Data section:
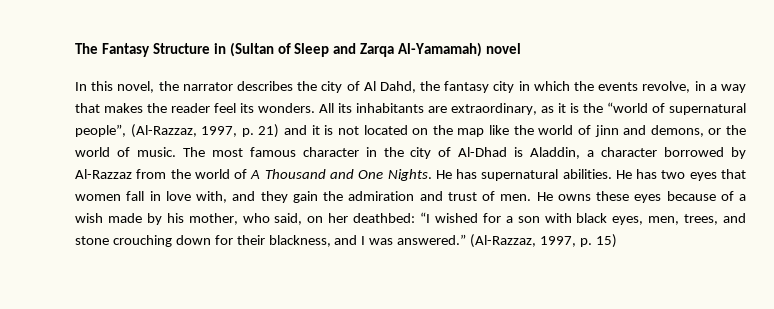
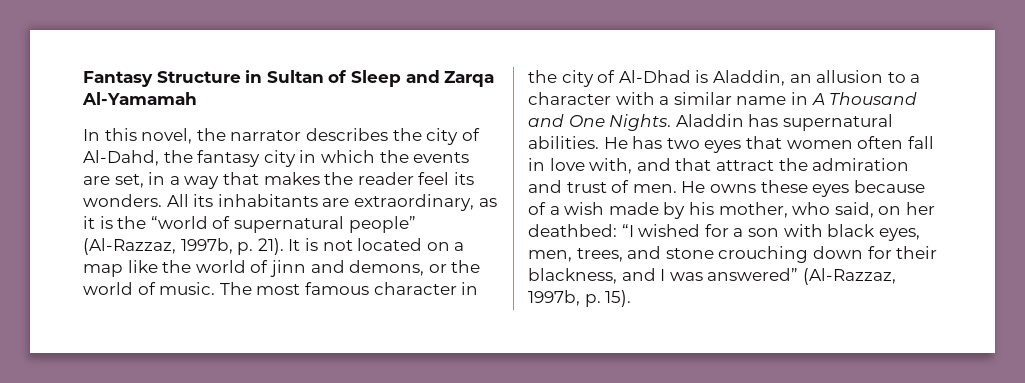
- The Fantasy Structure in (Sultan of Sleep and Zarqa Al-Yamamah) novel
+ Fantasy Structure in Sultan of Sleep and Zarqa Al-Yamamah
- In this novel, the narrator describes the city of Al Dahd, the fantasy city in which the events revolve, in a way that makes the reader feel its wonders.
+ In this novel, the narrator describes the city of Al-Dahd, the fantasy city in which the events are set, in a way that makes the reader feel its wonders.
- All its inhabitants are extraordinary, as it is the “world of supernatural people”, (Al-Razzaz, 1997, p. 21) and it is not located on the map like the world of jinn and demons, or the world of music.
+ All its inhabitants are extraordinary, as it is the “world of supernatural people” (Al-Razzaz, 1997b, p. 21). It is not located on a map like the world of jinn and demons, or the world of music.
- The most famous character in the city of Al-Dhad is Aladdin, a character borrowed by Al-Razzaz from the world of A Thousand and One Nights.
+ The most famous character in the city of Al-Dhad is Aladdin, an allusion to a character with a similar name in A Thousand and One Nights.
- He has supernatural abilities.
+ Aladdin has supernatural abilities.
- He has two eyes that women fall in love with, and they gain the admiration and trust of men.
+ He has two eyes that women often fall in love with, and that attract the admiration and trust of men.
- He owns these eyes because of a wish made by his mother, who said, on her deathbed: “I wished for a son with black eyes, men, trees, and stone crouching down for their blackness, and I was answered.” (Al-Razzaz, 1997, p. 15)
+ He owns these eyes because of a wish made by his mother, who said, on her deathbed: “I wished for a son with black eyes, men, trees, and stone crouching down for their blackness, and I was answered” (Al-Razzaz, 1997b, p. 15).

Exercise directions: Exclude every picture, then reproduce the remaining data character for character.

Written solution:
- The Fantasy Structure in (Sultan of Sleep and Zarqa Al-Yamamah) novel
+ Fantasy Structure in Sultan of Sleep and Zarqa Al-Yamamah
- In this novel, the narrator describes the city of Al Dahd, the fantasy city in which the events revolve, in a way that makes the reader feel its wonders.
+ In this novel, the narrator describes the city of Al-Dahd, the fantasy city in which the events are set, in a way that makes the reader feel its wonders.
- All its inhabitants are extraordinary, as it is the “world of supernatural people”, (Al-Razzaz, 1997, p. 21) and it is not located on the map like the world of jinn and demons, or the world of music.
+ All its inhabitants are extraordinary, as it is the “world of supernatural people” (Al-Razzaz, 1997b, p. 21). It is not located on a map like the world of jinn and demons, or the world of music.
- The most famous character in the city of Al-Dhad is Aladdin, a character borrowed by Al-Razzaz from the world of A Thousand and One Nights.
+ The most famous character in the city of Al-Dhad is Aladdin, an allusion to a character with a similar name in A Thousand and One Nights.
- He has supernatural abilities.
+ Aladdin has supernatural abilities.
- He has two eyes that women fall in love with, and they gain the admiration and trust of men.
+ He has two eyes that women often fall in love with, and that attract the admiration and trust of men.
- He owns these eyes because of a wish made by his mother, who said, on her deathbed: “I wished for a son with black eyes, men, trees, and stone crouching down for their blackness, and I was answered.” (Al-Razzaz, 1997, p. 15)
+ He owns these eyes because of a wish made by his mother, who said, on her deathbed: “I wished for a son with black eyes, men, trees, and stone crouching down for their blackness, and I was answered” (Al-Razzaz, 1997b, p. 15).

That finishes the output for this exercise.